Sythesizing the other comments:
The "natural" way to do it exactly resembles a microcontroller interrupt handler. At an instruction boundary, push the current execution state onto the stack; jump to an alternate execution point; provide a special instruction to return to the previous execution state. This also copies all the _problems_ of POSIX signals (may happen in the middle of any execution state, what to do if you're in the middle of a syscall, etc).
If you just want a bidirectional bytestream: build a bidirectional bytestream. The classic select() or poll() style interface.
If you need higher performance but don't want the hassle of interruption at any stack state: build co-operative multitasking into the runtime. Provide a means of very quickly checking a single bit (in practice, a word of atomic granularity) to see if something needs to be done, then write the software so it can check this at various points and co-operate. Similar to uses of CancellationToken in C#.
Let me make sure I'm tracking the essence of your comment:
>At an instruction boundary, push the current execution state onto the stack; jump to an alternate execution point; provide a special instruction to return to the previous execution state.
In the VM, for each instruction:
1. Check if some bit has been set, which would indicate "we gotta interrupt"

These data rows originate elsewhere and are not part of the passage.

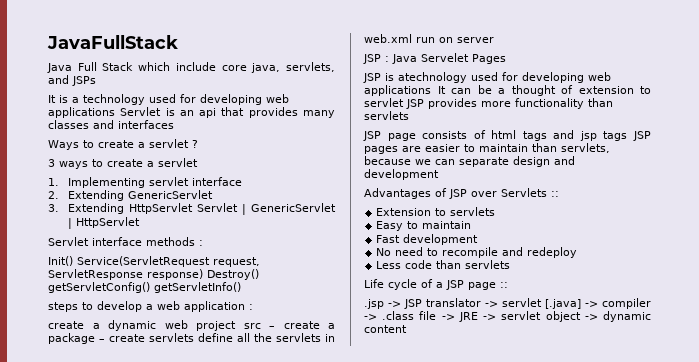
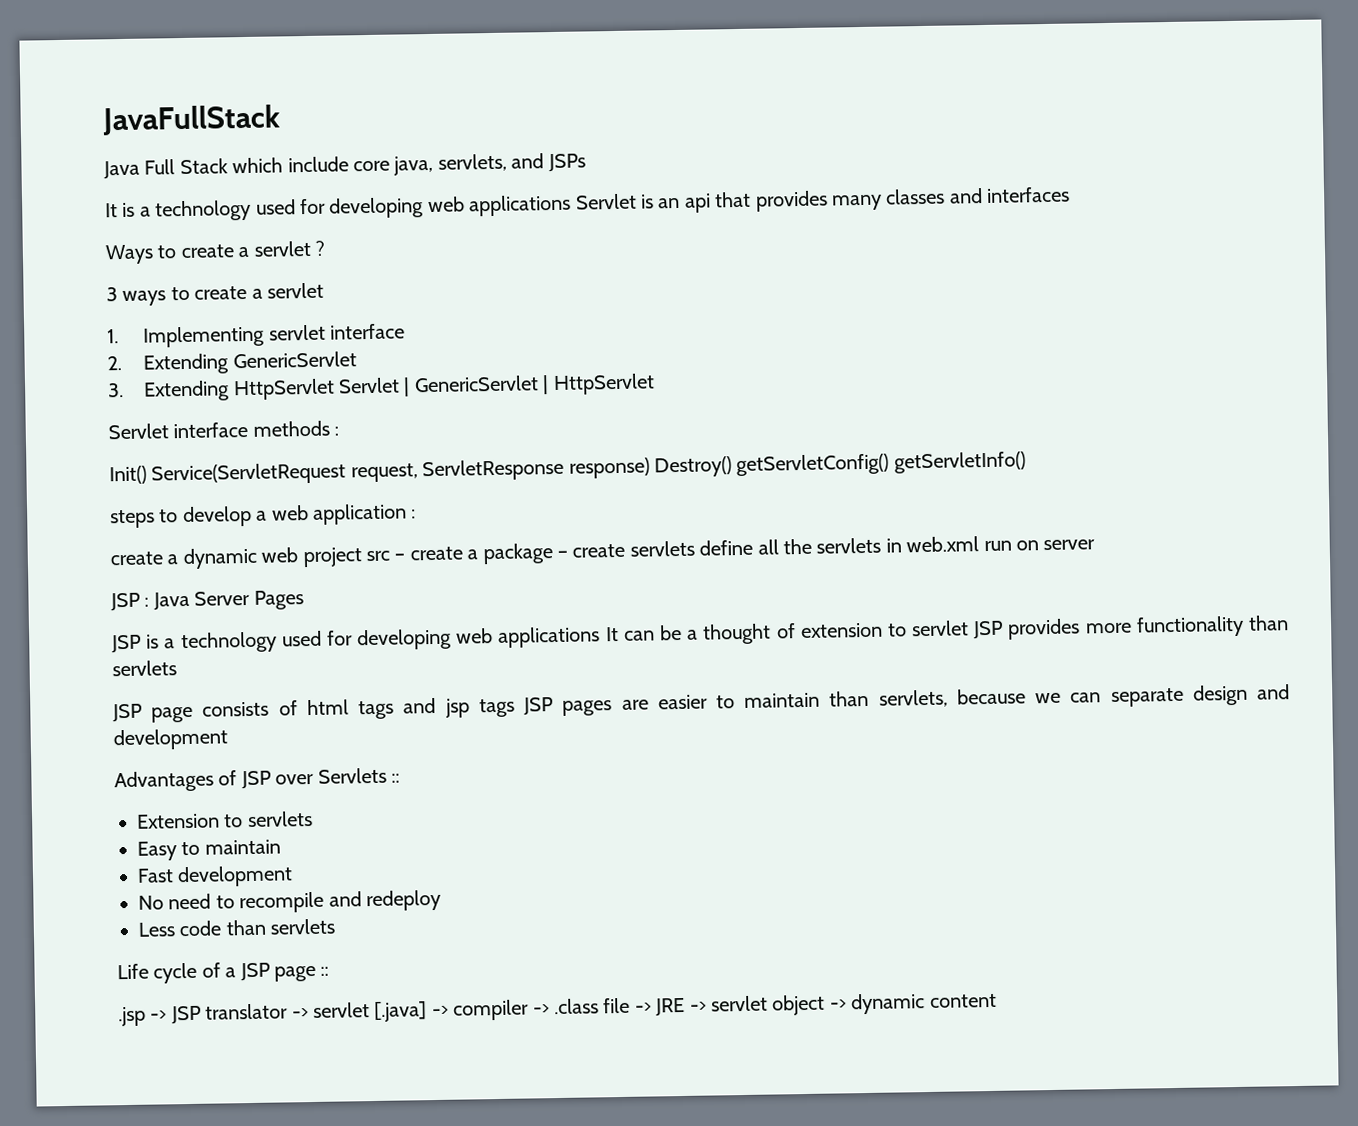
- JSP : Java Servelet Pages
+ JSP : Java Server Pages
- JSP is atechnology used for developing web applications It can be a thought of extension to servlet JSP provides more functionality than servlets
+ JSP is a technology used for developing web applications It can be a thought of extension to servlet JSP provides more functionality than servlets

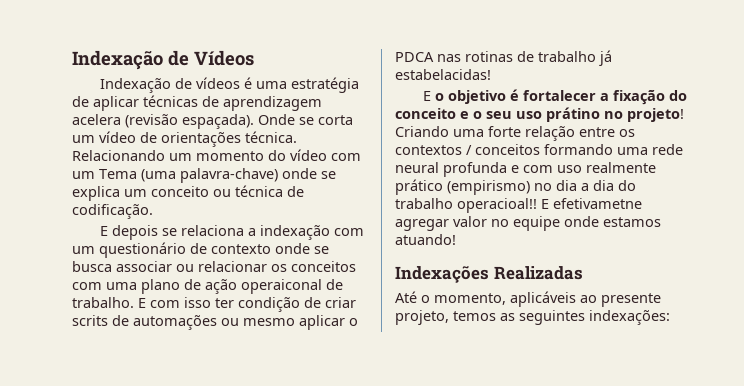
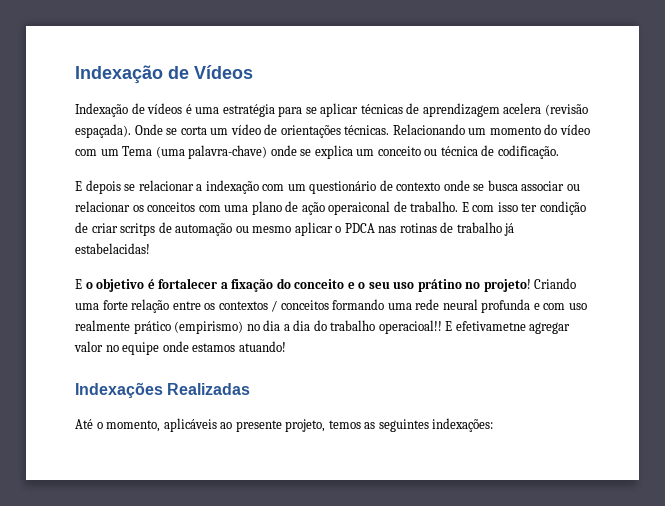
- Indexação de vídeos é uma estratégia de aplicar técnicas de aprendizagem acelera (revisão espaçada).
+ Indexação de vídeos é uma estratégia para se aplicar técnicas de aprendizagem acelera (revisão espaçada).
- Onde se corta um vídeo de orientações técnica.
+ Onde se corta um vídeo de orientações técnicas.
- E depois se relaciona a indexação com um questionário de contexto onde se busca associar ou relacionar os conceitos com uma plano de ação operaiconal de trabalho.
+ E depois se relacionar a indexação com um questionário de contexto onde se busca associar ou relacionar os conceitos com uma plano de ação operaiconal de trabalho.
- E com isso ter condição de criar scrits de automações ou mesmo aplicar o PDCA nas rotinas de trabalho já estabelacidas!
+ E com isso ter condição de criar scritps de automação ou mesmo aplicar o PDCA nas rotinas de trabalho já estabelacidas!

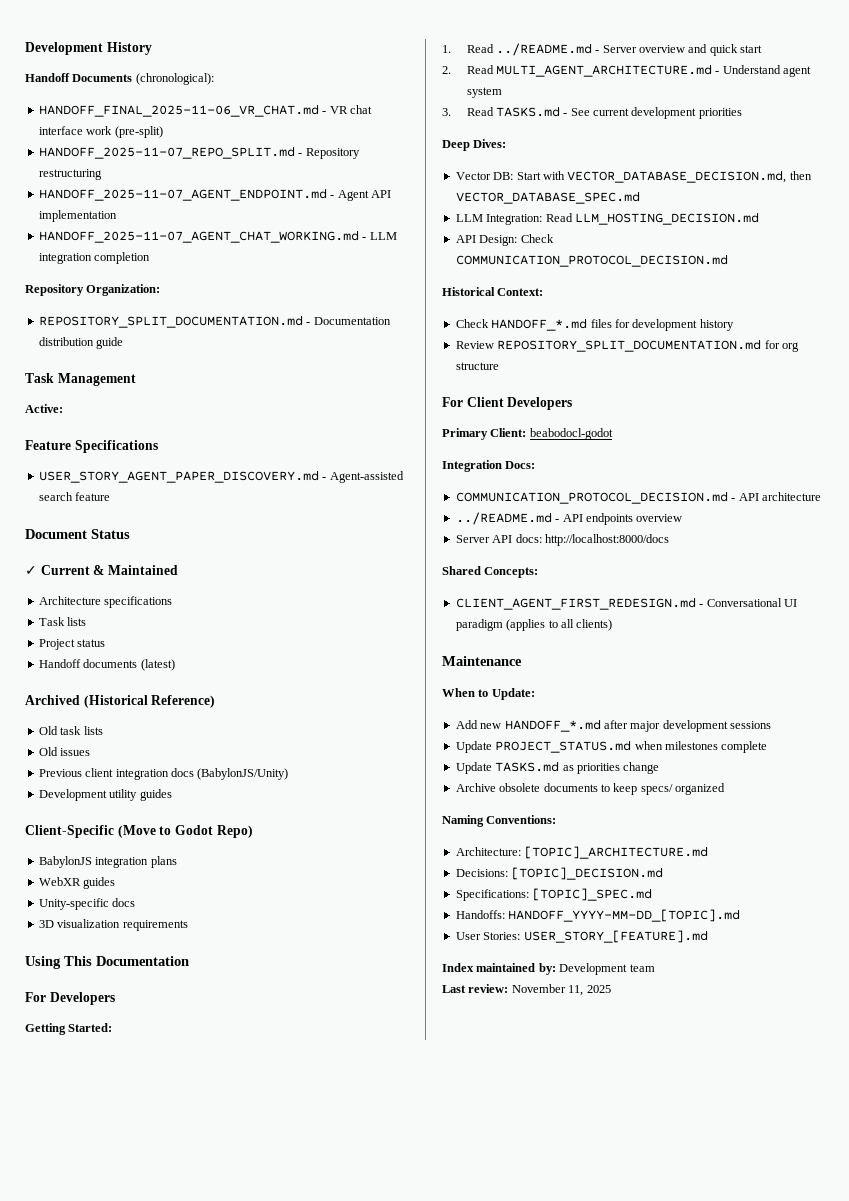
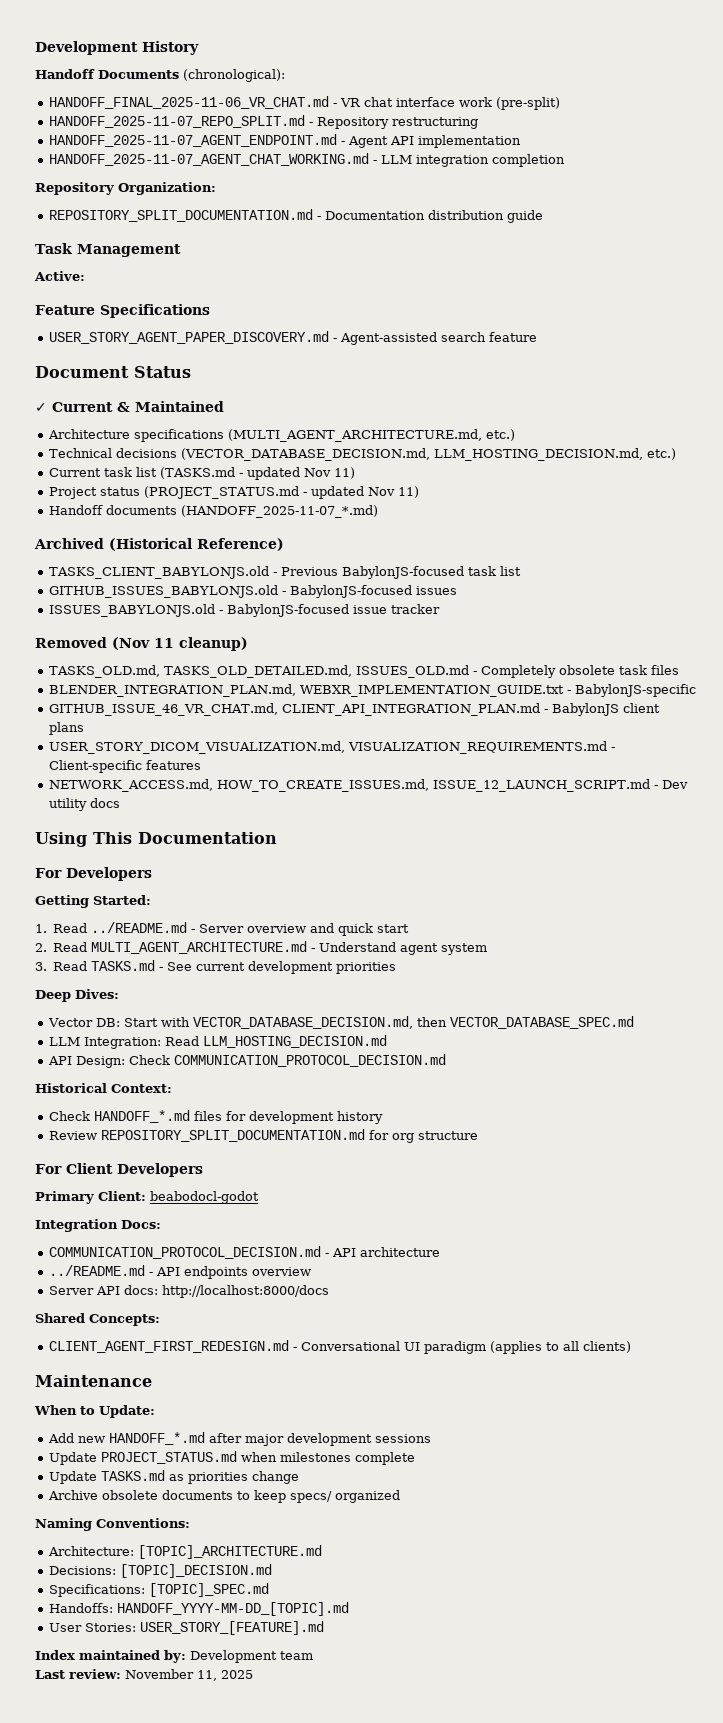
- Architecture specifications
- Task lists
- Project status
+ Architecture specifications (MULTI_AGENT_ARCHITECTURE.md, etc.)
+ Technical decisions (VECTOR_DATABASE_DECISION.md, LLM_HOSTING_DECISION.md, etc.)
+ Current task list (TASKS.md - updated Nov 11)
+ Project status (PROJECT_STATUS.md - updated Nov 11)
- Handoff documents (latest)
+ Handoff documents (HANDOFF_2025-11-07_*.md)
- Old task lists
- Old issues
- Previous client integration docs (BabylonJS/Unity)
- Development utility guides
- Client-Specific (Move to Godot Repo)
- BabylonJS integration plans
- WebXR guides
- Unity-specific docs
- 3D visualization requirements
+ TASKS_CLIENT_BABYLONJS.old - Previous BabylonJS-focused task list
+ GITHUB_ISSUES_BABYLONJS.old - BabylonJS-focused issues
+ ISSUES_BABYLONJS.old - BabylonJS-focused issue tracker
+ Removed (Nov 11 cleanup)
+ TASKS_OLD.md, TASKS_OLD_DETAILED.md, ISSUES_OLD.md - Completely obsolete task files
+ BLENDER_INTEGRATION_PLAN.md, WEBXR_IMPLEMENTATION_GUIDE.txt - BabylonJS-specific
+ GITHUB_ISSUE_46_VR_CHAT.md, CLIENT_API_INTEGRATION_PLAN.md - BabylonJS client plans
+ USER_STORY_DICOM_VISUALIZATION.md, VISUALIZATION_REQUIREMENTS.md - Client-specific features
+ NETWORK_ACCESS.md, HOW_TO_CREATE_ISSUES.md, ISSUE_12_LAUNCH_SCRIPT.md - Dev utility docs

2. Push current state onto the stack
3. Jump to pre-defined location & execute whatever's there
At some point, the code from step 3 (be it code I wrote or some guest-supplied interrupt handler) will push an instruction onto the stack that says "resume".
Is that roughly correct?
If so, this sounds like something that (unsurprisingly) requires support at the VM level. WASM has no such feature, though... are you aware of any clever hacks or workarounds?
While this doesn’t answer the question, and apologies if you’re aware of this already… if you just want a bidirectional bytestream, you are probably better off implementing an interface like select()/poll(). Actually, while I have zero WASI experience, it seems like it has one already. This is not the same as “polling” as in checking over and over; rather, the WASM program makes a list of conditions like “data available to read” or “buffer space available to write”, and performs a syscalls which blocks until any of those conditions is met. Then the actual read/write call can be done without blocking. (There is also a design variant where the whole read/write operation is scheduled in advance and the blocking syscall just notifies you which previously scheduled operation has completed, similar to Windows IOCP or Linux io_uring.)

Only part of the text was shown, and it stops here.